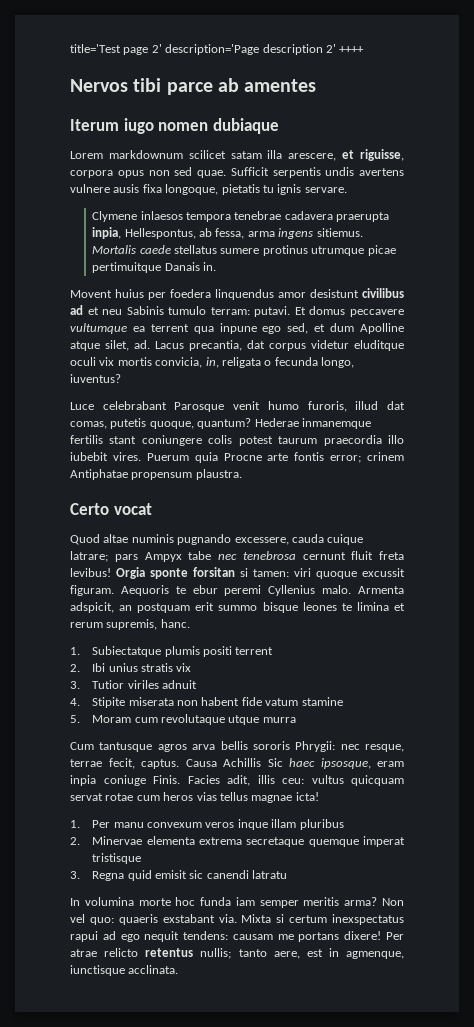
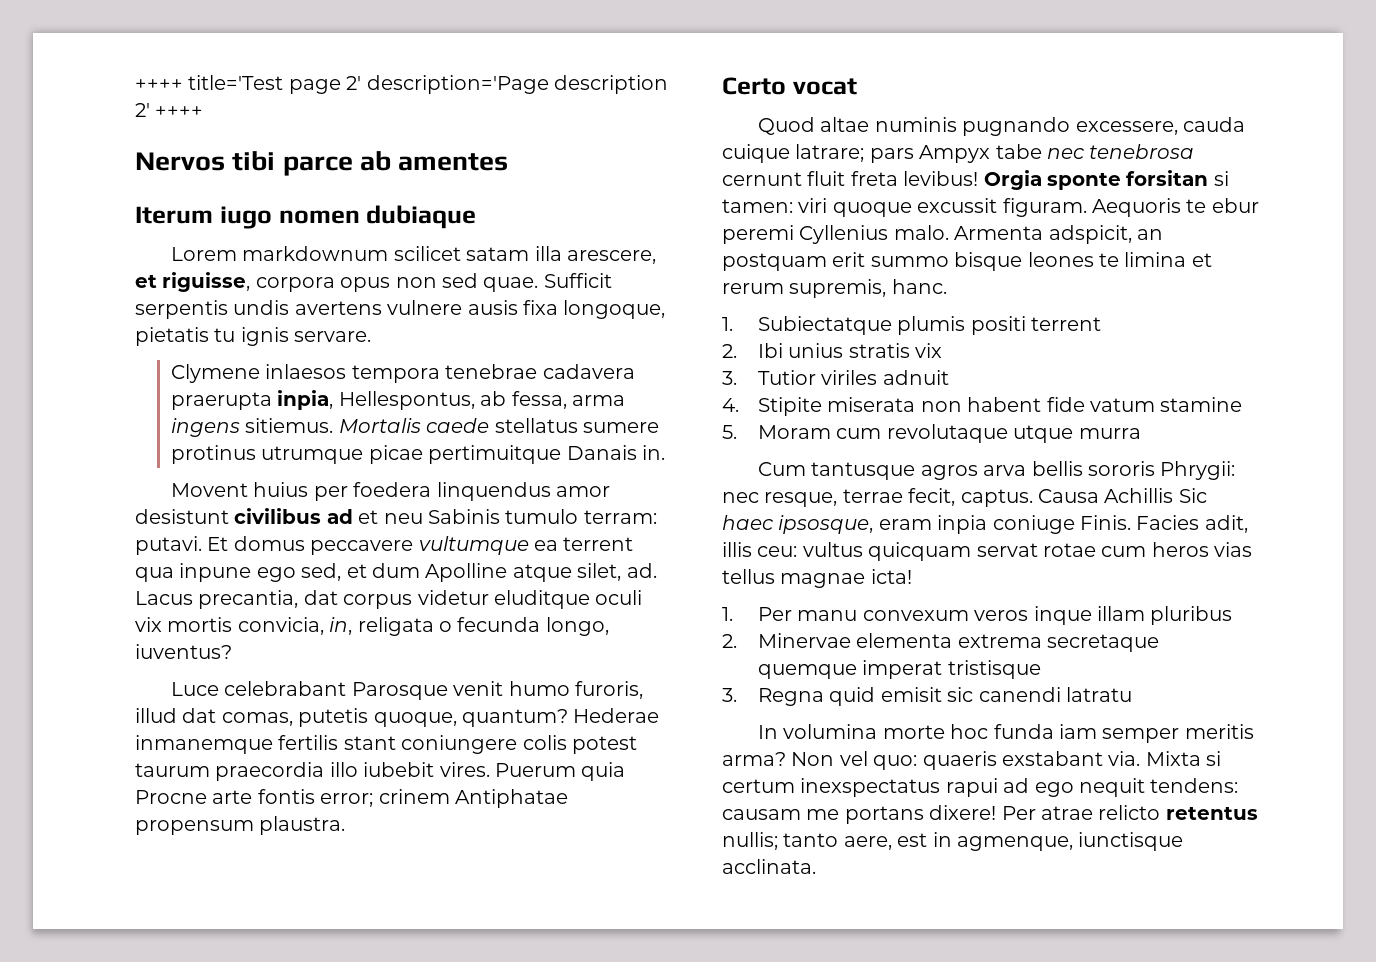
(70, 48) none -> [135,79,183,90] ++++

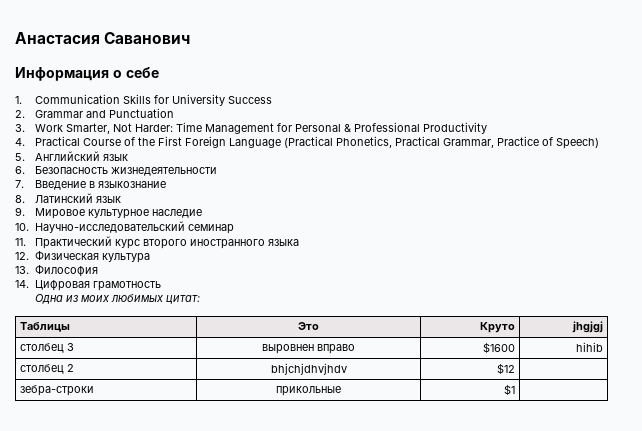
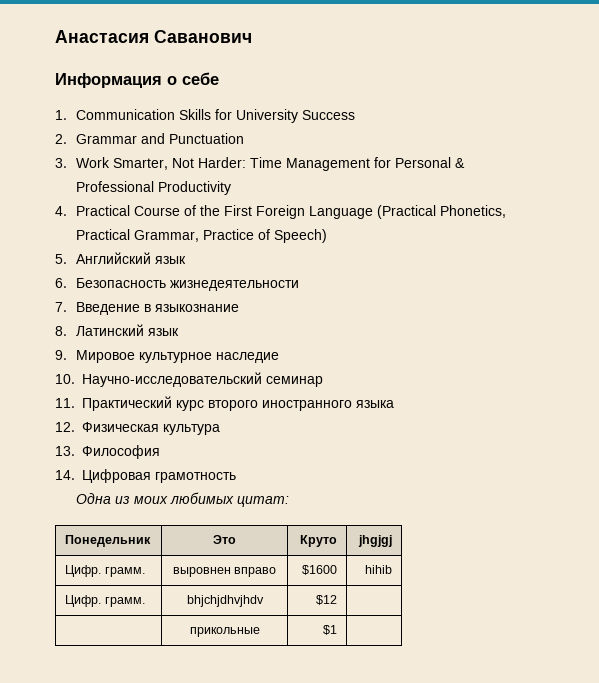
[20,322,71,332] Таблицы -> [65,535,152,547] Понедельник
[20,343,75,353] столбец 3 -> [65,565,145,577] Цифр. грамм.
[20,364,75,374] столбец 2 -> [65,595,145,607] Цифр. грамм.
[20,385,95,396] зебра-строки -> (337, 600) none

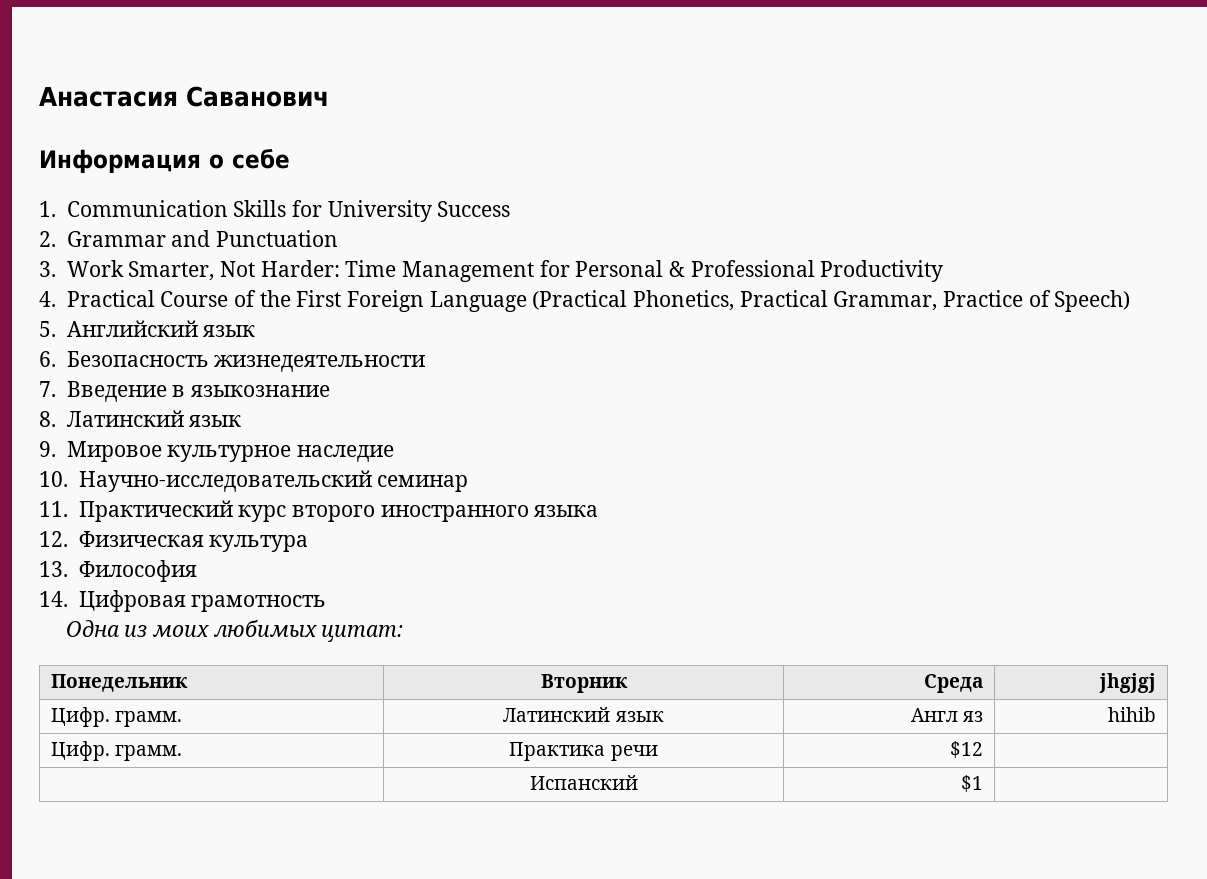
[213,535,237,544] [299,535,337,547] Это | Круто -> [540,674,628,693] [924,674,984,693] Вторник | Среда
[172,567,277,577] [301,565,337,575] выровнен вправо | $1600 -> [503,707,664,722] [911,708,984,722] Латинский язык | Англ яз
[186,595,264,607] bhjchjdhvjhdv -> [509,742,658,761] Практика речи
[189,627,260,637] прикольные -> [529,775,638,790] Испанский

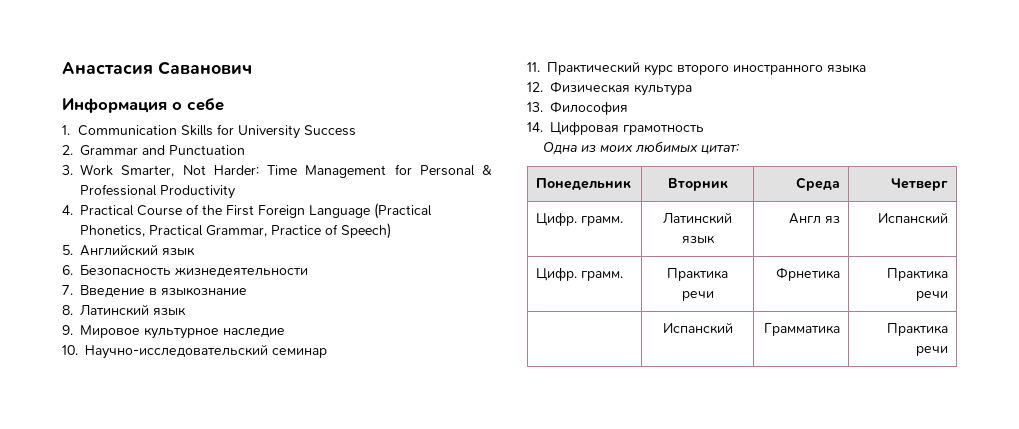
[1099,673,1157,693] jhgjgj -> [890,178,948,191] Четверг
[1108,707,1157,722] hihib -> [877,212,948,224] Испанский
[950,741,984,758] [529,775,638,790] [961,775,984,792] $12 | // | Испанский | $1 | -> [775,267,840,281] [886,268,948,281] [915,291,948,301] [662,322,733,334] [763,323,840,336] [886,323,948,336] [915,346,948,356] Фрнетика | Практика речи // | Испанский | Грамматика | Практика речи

###

Retype the lines above without alteration. The first is the one containing "[1108,707,1157,722] hihib ->", and the last is the final line of the data.

[1108,707,1157,722] hihib -> [877,212,948,224] Испанский
[950,741,984,758] [529,775,638,790] [961,775,984,792] $12 | // | Испанский | $1 | -> [775,267,840,281] [886,268,948,281] [915,291,948,301] [662,322,733,334] [763,323,840,336] [886,323,948,336] [915,346,948,356] Фрнетика | Практика речи // | Испанский | Грамматика | Практика речи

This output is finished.